Sore itu puasa hari ke tigabelas, penerbangan dari Pontianak baru
mendarat. Dengan makanan ringan yang disediakan oleh maskapai penerbangan, saya
berbuka puasa. Dengan badan terhuyung karena letih, harus lanjut menuju satu
hotel di ibu kota untuk melanjutkan rapat dengan koorporit lainnya. Ditengah
jalan saya dikejutkan dengan berita buronan kelas kakap tertangkap di suatu
negara yang jauh sekali. Berita itu tidak begitu mengejutkan, justru yang
membuat terperangah adalah biaya carter
pesawat seharga empat milyar. Lamunan gila saya mulai muncul berapa banyak
cendol disediakan kalau uang sebegitu banyak dibelikan untuk berbuka puasa. Berapa banyak fakir miskin yang dapat kita
santuni dengan cendol sebegitu banyak. Atau berapa masjid yang dapat kita beri
sumbangan untuk membeli ambal guna digelar pada waktu solat Id.
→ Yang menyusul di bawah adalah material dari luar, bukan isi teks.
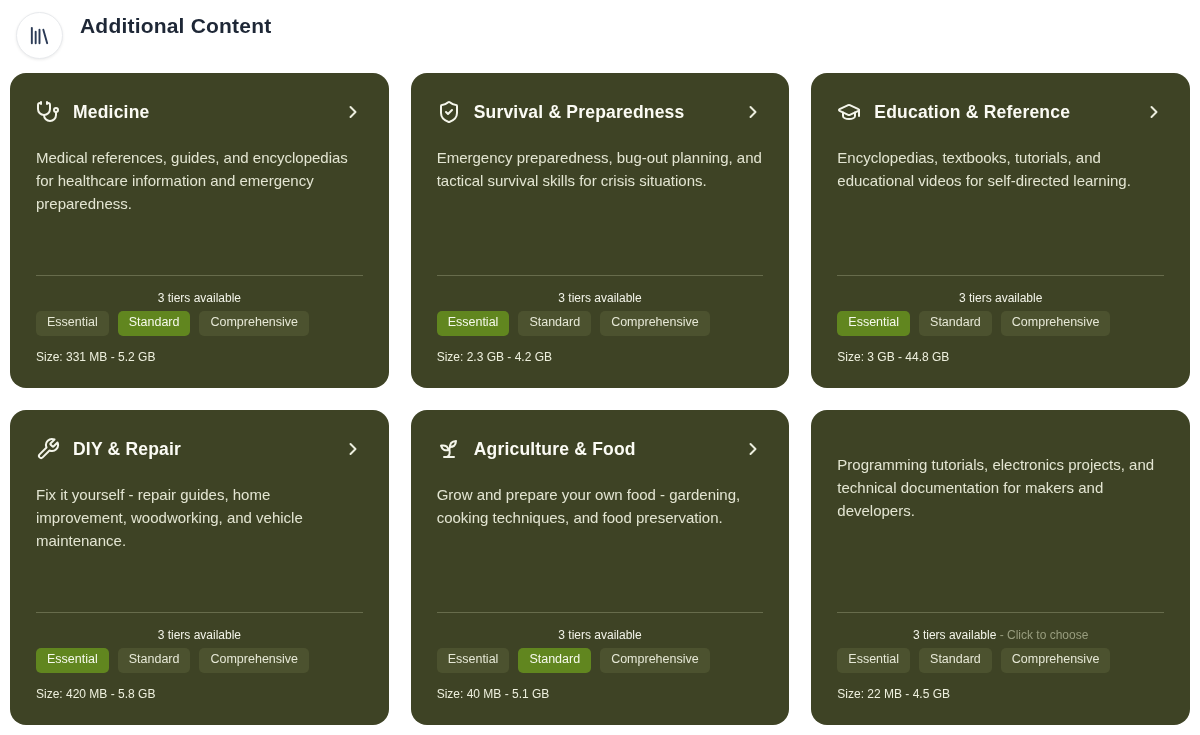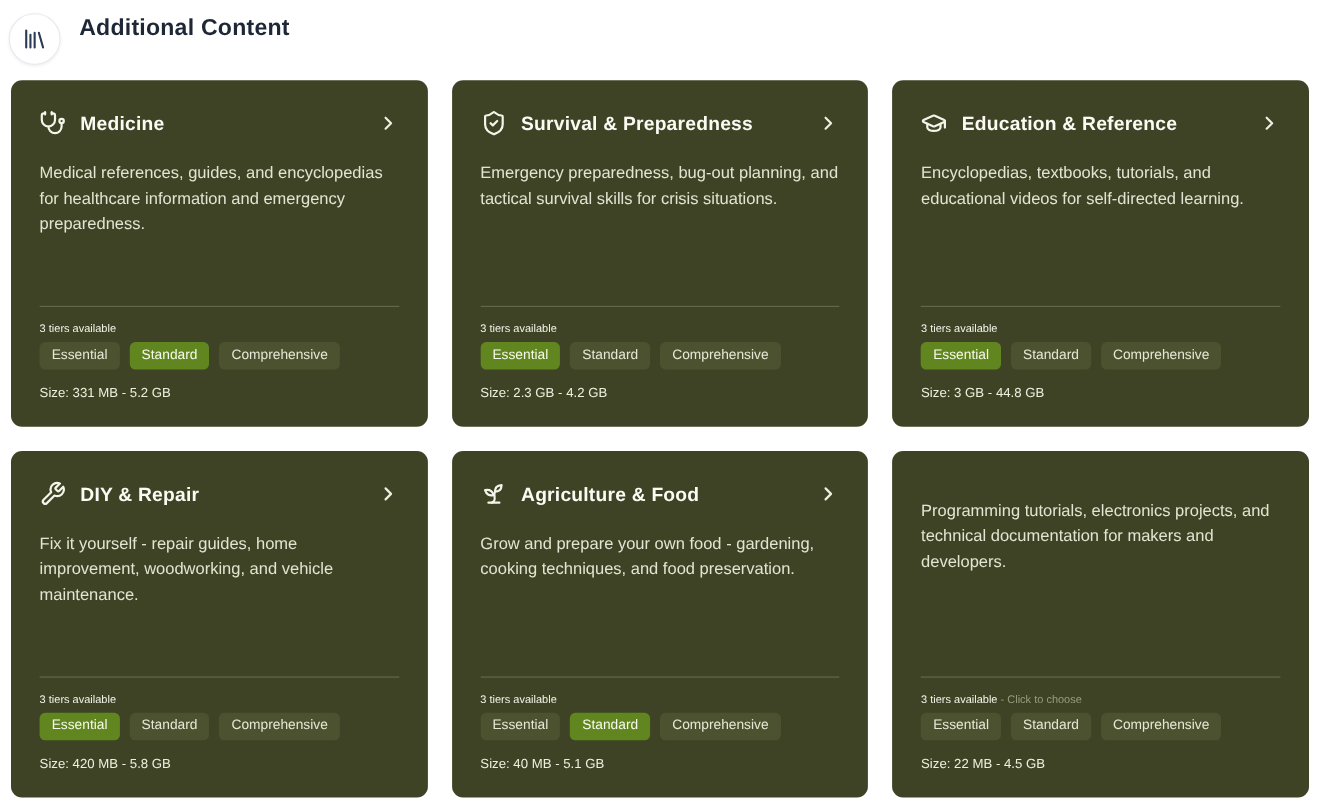--- a/index.html
+++ b/index.html
@@ -12,7 +12,7 @@
   
   .page-header {
     display: flex; align-items: flex-start;
-    padding: 12px 10px 0 8px;
+    padding: 12px 10px 0 16px;
     height: 73px;
   }
   .header-icon-circle {

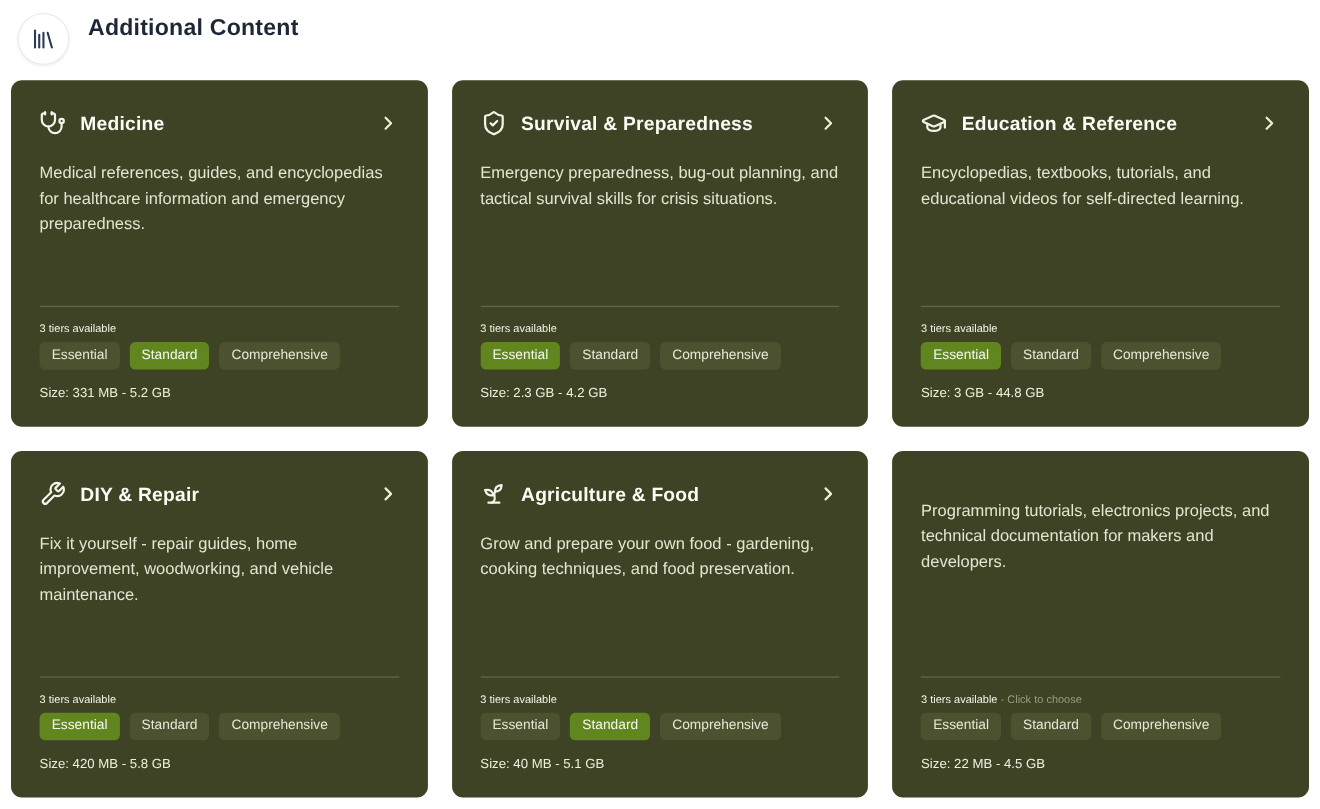--- a/index.html
+++ b/index.html
@@ -43,7 +43,7 @@
   }
   .card {
     background: #3e4325;
-    border-radius: 10px;
+    border-radius: 16px;
     padding: 24px 26px;
     color: #f2f3e8;
     display: flex; flex-direction: column;

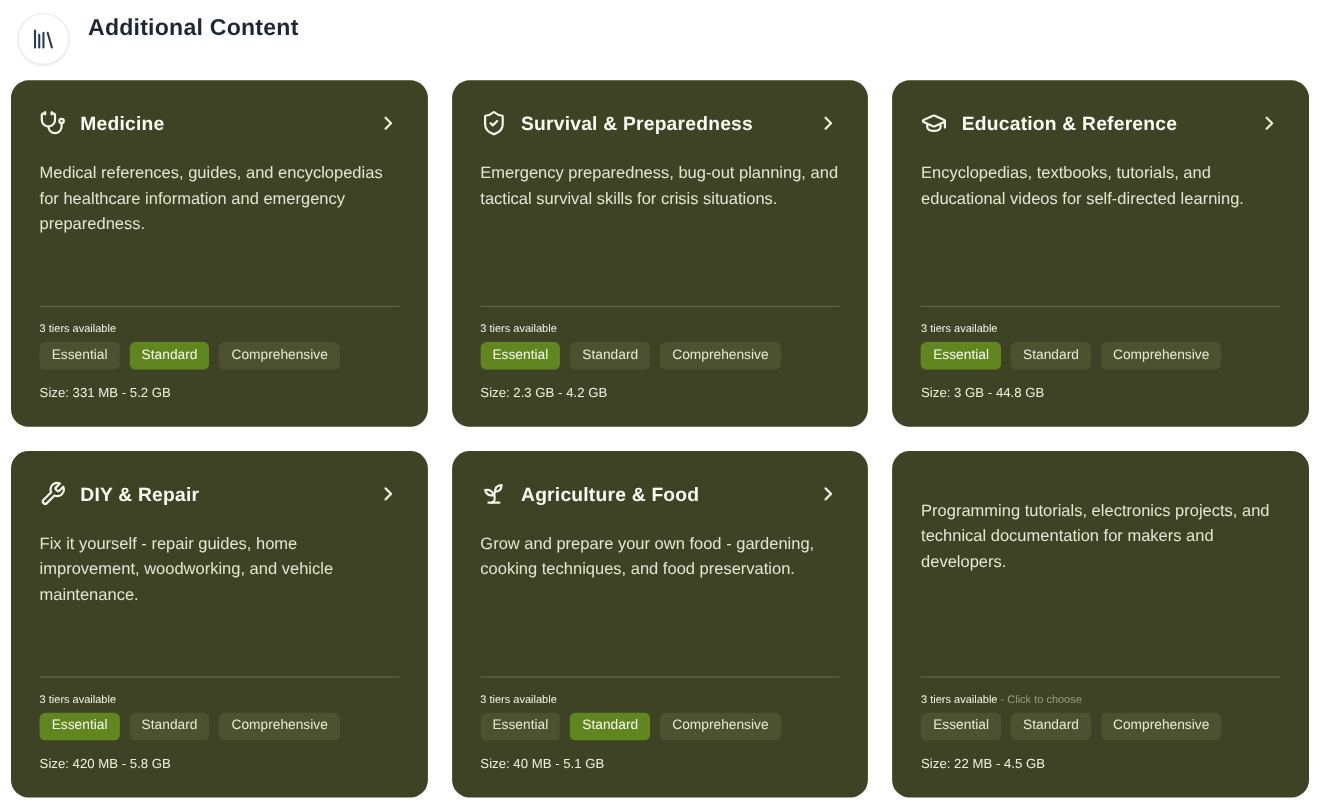--- a/index.html
+++ b/index.html
@@ -75,7 +75,7 @@
     border-top: 1px solid #676c4c;
     margin: 0 0 15px 0;
   }
-  .tiers-label-row { font-size: 10px; color: #f3f4e9; }
+  .tiers-label-row { font-size: 12px; color: #f3f4e9; text-align: center; }
   .tiers-label { font-weight: 400; }
   .click-hint { color: #989d7e; }
   .chips-row {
Cerita lain menjadi lengkap pada waktu melihat berita televisi satu
stasiun tertentu yang menayangkan adanya organisasi keagamaan yang sedang
menjalani ritual puasa, tega mengobrak abrik kedai makan yang buka di siang
hari. Memang kedai itu tidak layak untuk buka, dan harus tutup. Tetapi sebagai
agama pembawa kedamaian rasanya memilih cara untuk mengobrak abrik tempat
mencari makan rakyat kecil serupa itu rasanya tidak begitu pas. Bahkan umat lain
menagkap jangan-jangan itulah tontonan yang benar dari agama tadi. Saya sebagai
penganut agama tadi menjadi prihatin.
Apakah tidak ada cara lain yang lebih terhormat dan agamais dalam bertindak,
sementara kita sedang berpuasa.
Suguhan itu belum selesai di sana. Pada waktu membaca harian terbitan
Ibu Kota, hati menjadi miris, karena ada pasangan suami istri tega gantung diri
karena sudah tidak kuat menahan himpitan kemiskinan. Daerah beliau ini tidak
begitu jauh dari Ibu Kota Negara. Rasa pilu menyelimuti hati penulis begitu
membaca berita sang Bapak dan Ibu sudah berupaya menghidupi keluarganya dengan
bekerja apa saja. Akan tetapi keberuntungan belum memihak kepadanya. Akhirnya
jalan pintas yang beliau lakukan, walaupun jalan itu menyisakan sejumlah
persoalan baru bagi anak-anak yang ditinggalkan.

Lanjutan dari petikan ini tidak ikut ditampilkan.